It's that time of year again. IBM has just released its sixth annual "IBM 5 in 5." It's a list of innovations that Big Blue bets have the potential to change the way we work, live and interact over the next five years. This year, IBM is focusing on market and societal trends, as well as emerging technologies from its research labs.
IBM predicts, first of all, that people power will come to life. In other words, anything that moves or produces heat has the potential to create energy that can be captured. As IBM sees it, advances in renewable energy technology will allow individuals to collect this kinetic energy and use it to help power our homes, offices and cities.
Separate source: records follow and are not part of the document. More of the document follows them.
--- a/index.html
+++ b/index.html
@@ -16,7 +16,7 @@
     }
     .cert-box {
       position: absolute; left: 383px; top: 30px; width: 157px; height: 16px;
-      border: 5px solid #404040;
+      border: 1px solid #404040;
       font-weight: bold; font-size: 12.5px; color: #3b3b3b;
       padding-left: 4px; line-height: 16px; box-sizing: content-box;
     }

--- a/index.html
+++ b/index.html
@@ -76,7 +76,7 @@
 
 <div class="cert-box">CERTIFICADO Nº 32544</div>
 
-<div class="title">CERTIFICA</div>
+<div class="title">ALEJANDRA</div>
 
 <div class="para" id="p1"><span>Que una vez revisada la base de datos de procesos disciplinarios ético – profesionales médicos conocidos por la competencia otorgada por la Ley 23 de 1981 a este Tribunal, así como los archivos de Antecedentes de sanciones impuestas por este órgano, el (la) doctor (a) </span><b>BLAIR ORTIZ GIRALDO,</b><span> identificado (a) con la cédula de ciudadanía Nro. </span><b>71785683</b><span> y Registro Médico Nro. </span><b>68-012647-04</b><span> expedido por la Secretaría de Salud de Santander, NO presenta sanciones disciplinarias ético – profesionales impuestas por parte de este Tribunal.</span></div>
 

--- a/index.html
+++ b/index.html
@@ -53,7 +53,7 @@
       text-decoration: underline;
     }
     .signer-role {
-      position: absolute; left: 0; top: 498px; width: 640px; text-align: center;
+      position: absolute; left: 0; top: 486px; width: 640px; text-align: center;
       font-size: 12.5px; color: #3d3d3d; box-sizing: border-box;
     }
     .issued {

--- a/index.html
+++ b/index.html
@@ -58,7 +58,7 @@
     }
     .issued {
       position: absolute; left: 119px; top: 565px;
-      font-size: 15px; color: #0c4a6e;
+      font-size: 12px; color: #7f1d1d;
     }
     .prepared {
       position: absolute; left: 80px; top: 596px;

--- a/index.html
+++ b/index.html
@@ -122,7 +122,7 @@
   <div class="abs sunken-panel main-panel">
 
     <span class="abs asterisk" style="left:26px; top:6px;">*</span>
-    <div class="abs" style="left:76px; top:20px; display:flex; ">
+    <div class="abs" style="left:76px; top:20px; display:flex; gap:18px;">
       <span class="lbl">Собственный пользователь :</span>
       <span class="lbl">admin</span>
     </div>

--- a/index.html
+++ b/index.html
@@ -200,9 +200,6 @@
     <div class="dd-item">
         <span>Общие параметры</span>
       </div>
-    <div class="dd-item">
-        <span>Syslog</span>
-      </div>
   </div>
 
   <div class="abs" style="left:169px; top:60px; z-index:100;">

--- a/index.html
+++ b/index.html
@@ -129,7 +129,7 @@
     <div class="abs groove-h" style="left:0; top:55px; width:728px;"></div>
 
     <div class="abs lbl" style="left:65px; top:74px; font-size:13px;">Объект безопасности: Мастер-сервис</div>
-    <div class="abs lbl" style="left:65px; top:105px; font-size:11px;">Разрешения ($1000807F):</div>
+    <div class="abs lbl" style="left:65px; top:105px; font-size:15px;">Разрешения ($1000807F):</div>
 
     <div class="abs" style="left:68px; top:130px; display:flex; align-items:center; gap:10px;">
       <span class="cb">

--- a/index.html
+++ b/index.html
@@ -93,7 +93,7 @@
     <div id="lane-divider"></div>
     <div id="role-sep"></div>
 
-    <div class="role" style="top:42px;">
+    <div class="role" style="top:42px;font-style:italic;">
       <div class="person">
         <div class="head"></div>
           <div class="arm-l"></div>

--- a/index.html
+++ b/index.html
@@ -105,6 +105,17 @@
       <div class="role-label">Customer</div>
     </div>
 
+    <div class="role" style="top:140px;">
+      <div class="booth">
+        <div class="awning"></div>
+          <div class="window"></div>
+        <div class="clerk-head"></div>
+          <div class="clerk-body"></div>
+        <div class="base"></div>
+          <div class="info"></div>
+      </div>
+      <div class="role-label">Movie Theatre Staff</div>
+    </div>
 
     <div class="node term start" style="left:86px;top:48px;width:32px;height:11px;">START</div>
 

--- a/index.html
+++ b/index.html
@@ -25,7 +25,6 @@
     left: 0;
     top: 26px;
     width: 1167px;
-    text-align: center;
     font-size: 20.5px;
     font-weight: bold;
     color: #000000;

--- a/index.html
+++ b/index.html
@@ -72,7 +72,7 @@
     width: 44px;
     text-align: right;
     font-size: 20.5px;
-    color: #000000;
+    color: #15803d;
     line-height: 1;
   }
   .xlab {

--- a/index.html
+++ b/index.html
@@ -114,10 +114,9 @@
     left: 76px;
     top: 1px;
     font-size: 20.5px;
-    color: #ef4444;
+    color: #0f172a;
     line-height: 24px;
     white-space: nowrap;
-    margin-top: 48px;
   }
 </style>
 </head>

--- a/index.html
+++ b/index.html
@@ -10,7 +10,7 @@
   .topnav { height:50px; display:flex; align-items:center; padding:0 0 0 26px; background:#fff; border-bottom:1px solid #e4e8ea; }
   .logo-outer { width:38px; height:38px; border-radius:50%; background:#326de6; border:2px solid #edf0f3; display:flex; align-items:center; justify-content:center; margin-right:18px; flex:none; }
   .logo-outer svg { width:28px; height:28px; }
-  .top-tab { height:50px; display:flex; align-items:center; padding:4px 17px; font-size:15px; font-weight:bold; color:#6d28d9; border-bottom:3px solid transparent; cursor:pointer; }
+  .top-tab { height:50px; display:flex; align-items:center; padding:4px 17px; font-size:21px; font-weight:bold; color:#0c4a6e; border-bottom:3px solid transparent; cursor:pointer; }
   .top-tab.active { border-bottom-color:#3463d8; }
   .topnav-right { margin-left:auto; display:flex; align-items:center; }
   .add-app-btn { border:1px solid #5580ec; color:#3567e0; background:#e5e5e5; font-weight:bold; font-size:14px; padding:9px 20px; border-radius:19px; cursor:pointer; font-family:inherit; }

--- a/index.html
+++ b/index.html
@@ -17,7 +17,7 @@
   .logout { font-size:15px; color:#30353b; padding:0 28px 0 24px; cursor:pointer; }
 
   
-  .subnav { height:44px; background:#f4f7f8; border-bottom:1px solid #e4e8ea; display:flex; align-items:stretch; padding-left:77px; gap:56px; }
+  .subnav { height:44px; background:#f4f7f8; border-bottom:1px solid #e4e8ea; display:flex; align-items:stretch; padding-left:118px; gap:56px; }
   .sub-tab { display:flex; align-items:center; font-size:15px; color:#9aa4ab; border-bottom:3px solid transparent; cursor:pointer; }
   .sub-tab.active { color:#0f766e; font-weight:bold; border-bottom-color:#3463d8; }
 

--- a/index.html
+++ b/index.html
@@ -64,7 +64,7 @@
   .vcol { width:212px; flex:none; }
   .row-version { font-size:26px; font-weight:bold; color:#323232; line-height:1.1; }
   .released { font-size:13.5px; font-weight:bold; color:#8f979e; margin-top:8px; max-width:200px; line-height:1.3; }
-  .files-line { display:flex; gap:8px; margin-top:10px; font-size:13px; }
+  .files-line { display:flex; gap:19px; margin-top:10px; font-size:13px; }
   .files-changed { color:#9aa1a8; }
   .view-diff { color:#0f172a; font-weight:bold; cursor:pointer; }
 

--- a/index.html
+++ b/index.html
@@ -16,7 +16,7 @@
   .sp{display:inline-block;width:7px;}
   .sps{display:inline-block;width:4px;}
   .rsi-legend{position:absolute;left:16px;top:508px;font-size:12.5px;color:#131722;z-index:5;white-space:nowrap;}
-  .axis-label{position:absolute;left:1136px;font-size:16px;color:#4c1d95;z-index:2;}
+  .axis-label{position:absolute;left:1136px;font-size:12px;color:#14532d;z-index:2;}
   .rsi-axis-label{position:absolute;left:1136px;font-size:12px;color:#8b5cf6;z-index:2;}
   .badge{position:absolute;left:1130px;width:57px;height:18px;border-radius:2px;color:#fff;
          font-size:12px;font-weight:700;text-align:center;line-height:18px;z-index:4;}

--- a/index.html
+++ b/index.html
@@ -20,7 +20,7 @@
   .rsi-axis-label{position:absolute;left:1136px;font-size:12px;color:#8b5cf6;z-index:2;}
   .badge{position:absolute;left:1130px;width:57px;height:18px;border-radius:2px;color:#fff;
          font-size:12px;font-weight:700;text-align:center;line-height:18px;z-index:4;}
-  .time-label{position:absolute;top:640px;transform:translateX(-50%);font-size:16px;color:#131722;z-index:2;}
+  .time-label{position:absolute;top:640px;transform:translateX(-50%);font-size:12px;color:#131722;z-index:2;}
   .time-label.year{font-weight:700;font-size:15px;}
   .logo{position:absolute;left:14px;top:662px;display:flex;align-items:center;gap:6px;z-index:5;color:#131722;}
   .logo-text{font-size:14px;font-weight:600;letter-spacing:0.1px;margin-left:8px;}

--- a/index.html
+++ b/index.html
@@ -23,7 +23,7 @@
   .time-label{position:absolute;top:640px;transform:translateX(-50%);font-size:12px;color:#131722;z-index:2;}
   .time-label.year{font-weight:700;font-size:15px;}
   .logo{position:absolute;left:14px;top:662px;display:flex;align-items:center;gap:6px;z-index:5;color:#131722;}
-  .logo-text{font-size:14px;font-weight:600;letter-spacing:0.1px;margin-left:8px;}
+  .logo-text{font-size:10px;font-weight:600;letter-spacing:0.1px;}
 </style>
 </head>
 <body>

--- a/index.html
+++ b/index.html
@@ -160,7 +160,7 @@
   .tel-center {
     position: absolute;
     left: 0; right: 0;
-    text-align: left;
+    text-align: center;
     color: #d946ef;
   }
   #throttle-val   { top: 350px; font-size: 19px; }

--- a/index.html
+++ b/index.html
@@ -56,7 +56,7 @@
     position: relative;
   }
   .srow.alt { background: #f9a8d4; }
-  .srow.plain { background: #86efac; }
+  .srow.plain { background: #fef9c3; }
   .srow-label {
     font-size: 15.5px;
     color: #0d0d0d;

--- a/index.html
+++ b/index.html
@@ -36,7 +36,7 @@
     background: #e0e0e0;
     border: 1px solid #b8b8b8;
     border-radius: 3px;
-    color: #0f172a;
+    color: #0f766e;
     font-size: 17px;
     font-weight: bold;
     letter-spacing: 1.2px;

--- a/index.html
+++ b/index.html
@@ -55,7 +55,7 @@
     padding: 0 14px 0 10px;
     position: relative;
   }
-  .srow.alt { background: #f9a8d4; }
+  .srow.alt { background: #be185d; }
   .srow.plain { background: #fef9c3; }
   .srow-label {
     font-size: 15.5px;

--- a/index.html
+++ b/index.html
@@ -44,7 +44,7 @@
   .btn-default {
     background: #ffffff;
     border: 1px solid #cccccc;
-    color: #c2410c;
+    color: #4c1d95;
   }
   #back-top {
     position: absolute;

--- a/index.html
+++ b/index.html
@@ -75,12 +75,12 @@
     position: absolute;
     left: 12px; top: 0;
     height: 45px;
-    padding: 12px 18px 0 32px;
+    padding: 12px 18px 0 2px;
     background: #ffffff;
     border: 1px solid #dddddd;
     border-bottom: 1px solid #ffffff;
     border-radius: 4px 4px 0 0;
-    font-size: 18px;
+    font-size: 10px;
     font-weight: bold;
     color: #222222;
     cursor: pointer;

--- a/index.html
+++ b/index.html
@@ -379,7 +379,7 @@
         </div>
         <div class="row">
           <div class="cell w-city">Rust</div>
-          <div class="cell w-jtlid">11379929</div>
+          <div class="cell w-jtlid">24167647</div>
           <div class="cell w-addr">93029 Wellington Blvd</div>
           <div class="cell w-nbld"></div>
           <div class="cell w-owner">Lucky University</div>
"Imagine attaching small devices to the spokes on your bicycle wheels that recharge batteries as you pedal along," IBM said. "You will have the satisfaction of not only getting to where you want to go, but at the same time powering some of the lights in your home."
The Real James Bond
IBM's second prediction is around passwords. Big Blue predicts in the next five years our biological makeup will be the key to safeguarding our individual identity. IBM says we will no longer need to create, track or remember multiple passwords thanks to multi-factor biometrics, which will match our unique biometric profile.
If that's not 007 enough for you, how about this: IBM scientists are researching how to link your brain to your devices, such as a computer or a smartphone. If you just think about calling someone, IBM said, it happens. It's all part of IBM's bioinformatics research, and within five years we'll see the early applications of this tech in the gaming and entertainment industries.
Fourth, IBM predicts unsolicited advertisements may feel so personalized and relevant it may seem spam is dead. IBM is developing technology that uses real-time analytics to make sense and integrate data from across all the facets of your life to make that a reality.
No More Digital Divide
Last but not least, IBM is sure the digital divide will cease to exist in five years thanks to mobile technology. IBM is estimating 80 percent of the current global population will have a mobile device as the price comes down.
"When the One Laptop Per Child effort was first announced, commercial vendors didn't want anything to do with it because of the $100 price point," said Charles King, principal analyst at Pund-IT. "A couple of years later we saw the first netbook and a whole host of devices that are getting cheaper and cheaper and more and more powerful. That got me thinking about the notion of good enough computing, which I think some people in Silicon Valley look upon with a certainly amount of disdain."
With "good enough" computing, personal computing becomes accessible to anyone regardless of their location or education. Ruggedized mobile devices set the stage for mass adoption of user interfaces that don't require people to know how to read in order to learn. With the persistent problem if illiteracy, this could help many people, even in the U.S., King said.
"In countries like Africa and South America where to build communications infrastructure is problematic, we've seen mobile technologies offer a very viable methodology to allow people to tap into information and capabilities that they never would have dreamed of otherwise," King said.